**Assigned task**
Print a faithful copy of the data below, word for word, with the pictures left out.

**Before-and-after page screenshots**
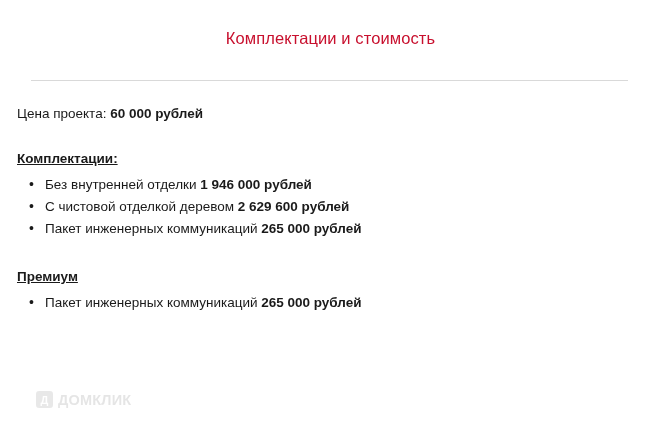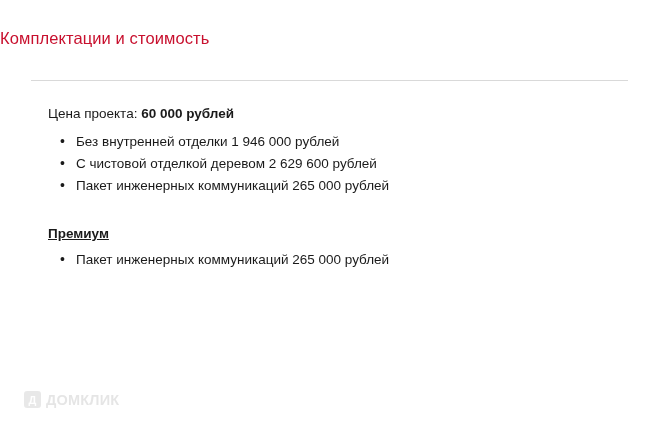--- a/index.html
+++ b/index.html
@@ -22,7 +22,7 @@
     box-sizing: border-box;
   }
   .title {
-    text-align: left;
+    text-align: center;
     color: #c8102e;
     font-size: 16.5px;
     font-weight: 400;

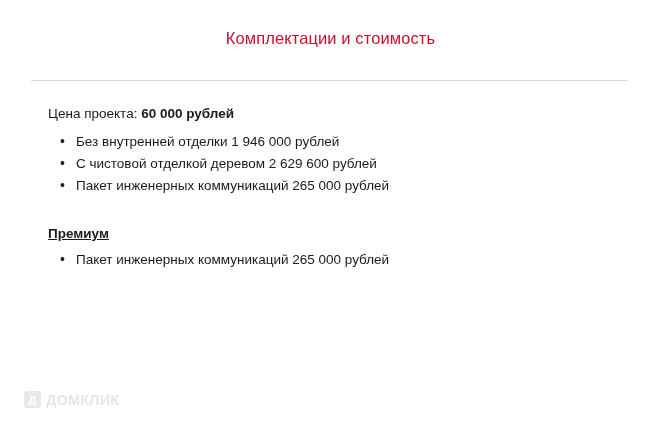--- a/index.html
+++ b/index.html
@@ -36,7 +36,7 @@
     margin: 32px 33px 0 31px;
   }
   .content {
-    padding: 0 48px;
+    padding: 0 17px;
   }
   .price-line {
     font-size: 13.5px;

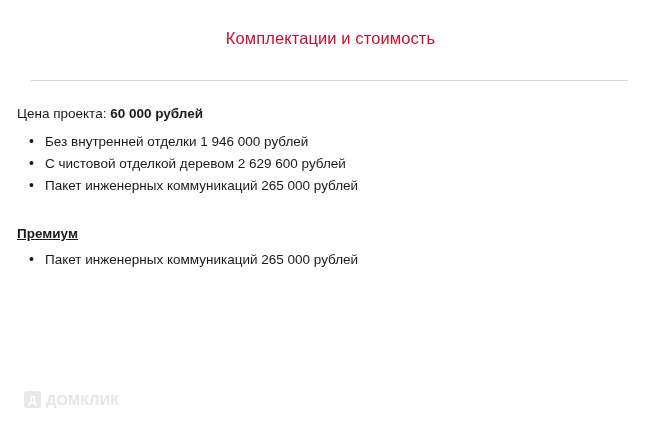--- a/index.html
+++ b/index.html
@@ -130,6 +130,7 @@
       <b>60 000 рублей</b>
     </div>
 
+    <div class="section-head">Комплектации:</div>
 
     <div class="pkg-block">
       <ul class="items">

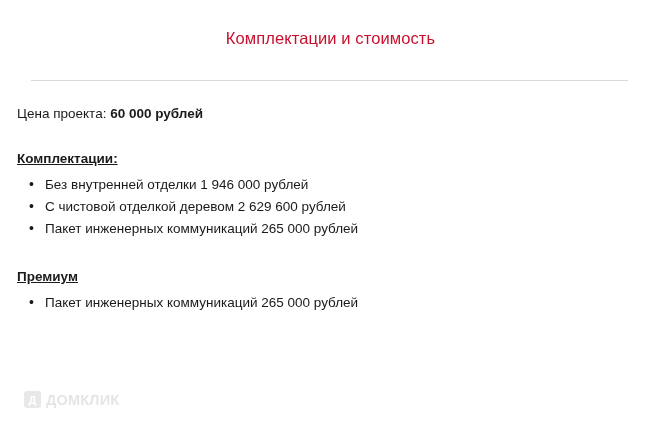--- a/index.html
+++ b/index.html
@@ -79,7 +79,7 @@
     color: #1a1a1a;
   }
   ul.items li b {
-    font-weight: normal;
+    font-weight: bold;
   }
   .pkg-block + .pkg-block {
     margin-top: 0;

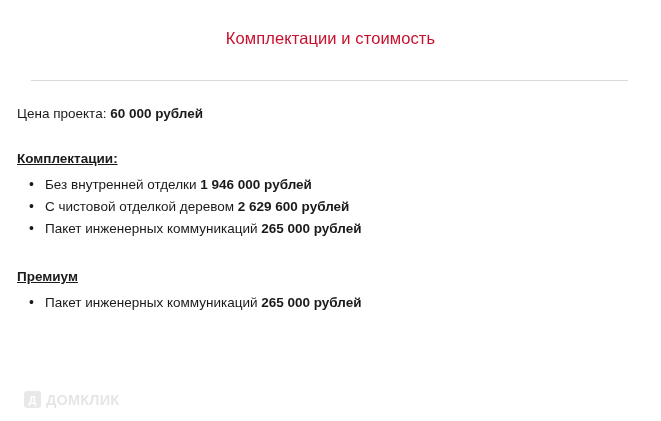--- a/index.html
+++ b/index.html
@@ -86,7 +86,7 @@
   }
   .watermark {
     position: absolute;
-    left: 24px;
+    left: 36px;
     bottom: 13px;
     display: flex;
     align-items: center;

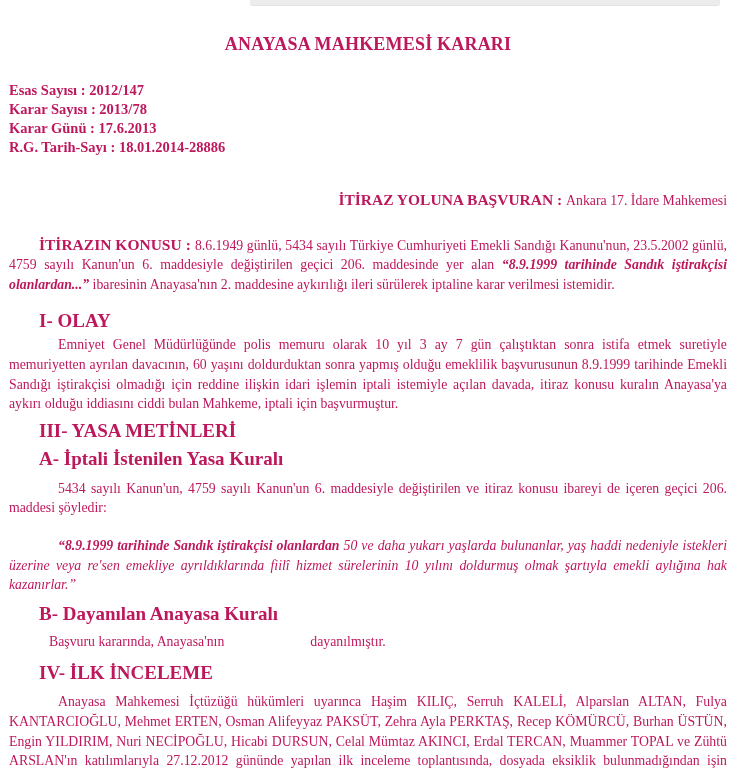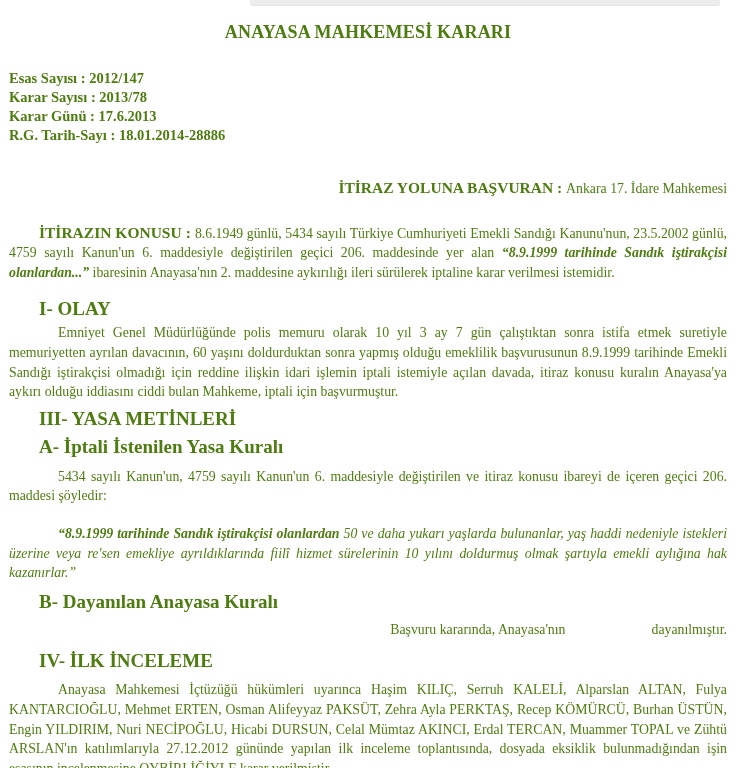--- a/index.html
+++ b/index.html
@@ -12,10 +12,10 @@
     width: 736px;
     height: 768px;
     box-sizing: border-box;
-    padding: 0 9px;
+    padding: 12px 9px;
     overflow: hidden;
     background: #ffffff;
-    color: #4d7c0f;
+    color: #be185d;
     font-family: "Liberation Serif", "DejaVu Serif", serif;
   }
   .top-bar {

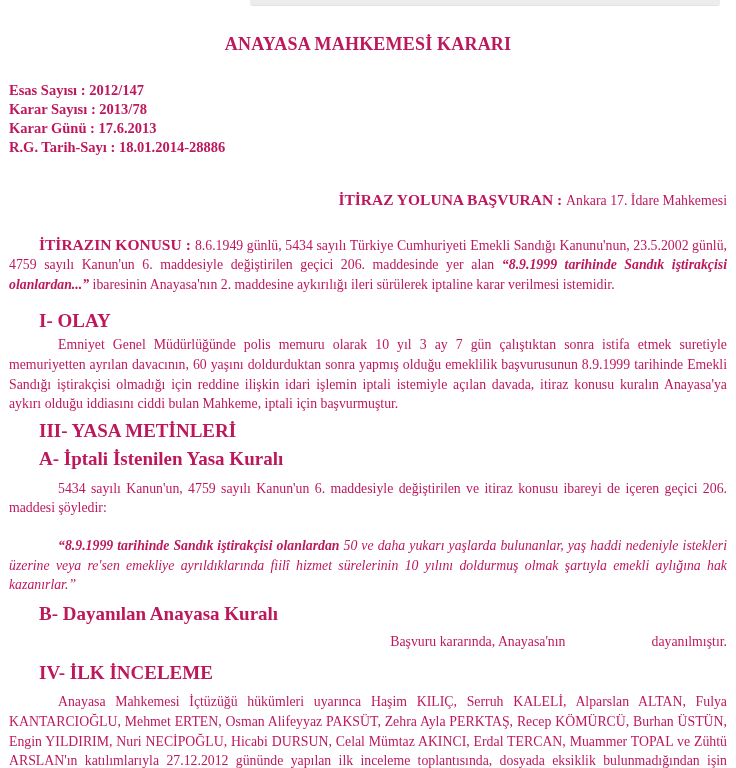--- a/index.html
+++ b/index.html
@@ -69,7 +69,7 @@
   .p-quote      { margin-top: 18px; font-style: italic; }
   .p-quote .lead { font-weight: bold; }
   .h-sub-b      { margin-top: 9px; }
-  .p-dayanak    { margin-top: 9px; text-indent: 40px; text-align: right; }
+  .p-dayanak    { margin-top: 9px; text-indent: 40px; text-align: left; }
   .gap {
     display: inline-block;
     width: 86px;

**Reply to the exercise**
--- a/index.html
+++ b/index.html
@@ -22,7 +22,7 @@
     box-sizing: border-box;
   }
   .title {
-    text-align: left;
+    text-align: center;
     color: #c8102e;
     font-size: 16.5px;
     font-weight: 400;

--- a/index.html
+++ b/index.html
@@ -36,7 +36,7 @@
     margin: 32px 33px 0 31px;
   }
   .content {
-    padding: 0 48px;
+    padding: 0 17px;
   }
   .price-line {
     font-size: 13.5px;

--- a/index.html
+++ b/index.html
@@ -130,6 +130,7 @@
       <b>60 000 рублей</b>
     </div>
 
+    <div class="section-head">Комплектации:</div>
 
     <div class="pkg-block">
       <ul class="items">

--- a/index.html
+++ b/index.html
@@ -79,7 +79,7 @@
     color: #1a1a1a;
   }
   ul.items li b {
-    font-weight: normal;
+    font-weight: bold;
   }
   .pkg-block + .pkg-block {
     margin-top: 0;

--- a/index.html
+++ b/index.html
@@ -86,7 +86,7 @@
   }
   .watermark {
     position: absolute;
-    left: 24px;
+    left: 36px;
     bottom: 13px;
     display: flex;
     align-items: center;

--- a/index.html
+++ b/index.html
@@ -12,10 +12,10 @@
     width: 736px;
     height: 768px;
     box-sizing: border-box;
-    padding: 0 9px;
+    padding: 12px 9px;
     overflow: hidden;
     background: #ffffff;
-    color: #4d7c0f;
+    color: #be185d;
     font-family: "Liberation Serif", "DejaVu Serif", serif;
   }
   .top-bar {

--- a/index.html
+++ b/index.html
@@ -69,7 +69,7 @@
   .p-quote      { margin-top: 18px; font-style: italic; }
   .p-quote .lead { font-weight: bold; }
   .h-sub-b      { margin-top: 9px; }
-  .p-dayanak    { margin-top: 9px; text-indent: 40px; text-align: right; }
+  .p-dayanak    { margin-top: 9px; text-indent: 40px; text-align: left; }
   .gap {
     display: inline-block;
     width: 86px;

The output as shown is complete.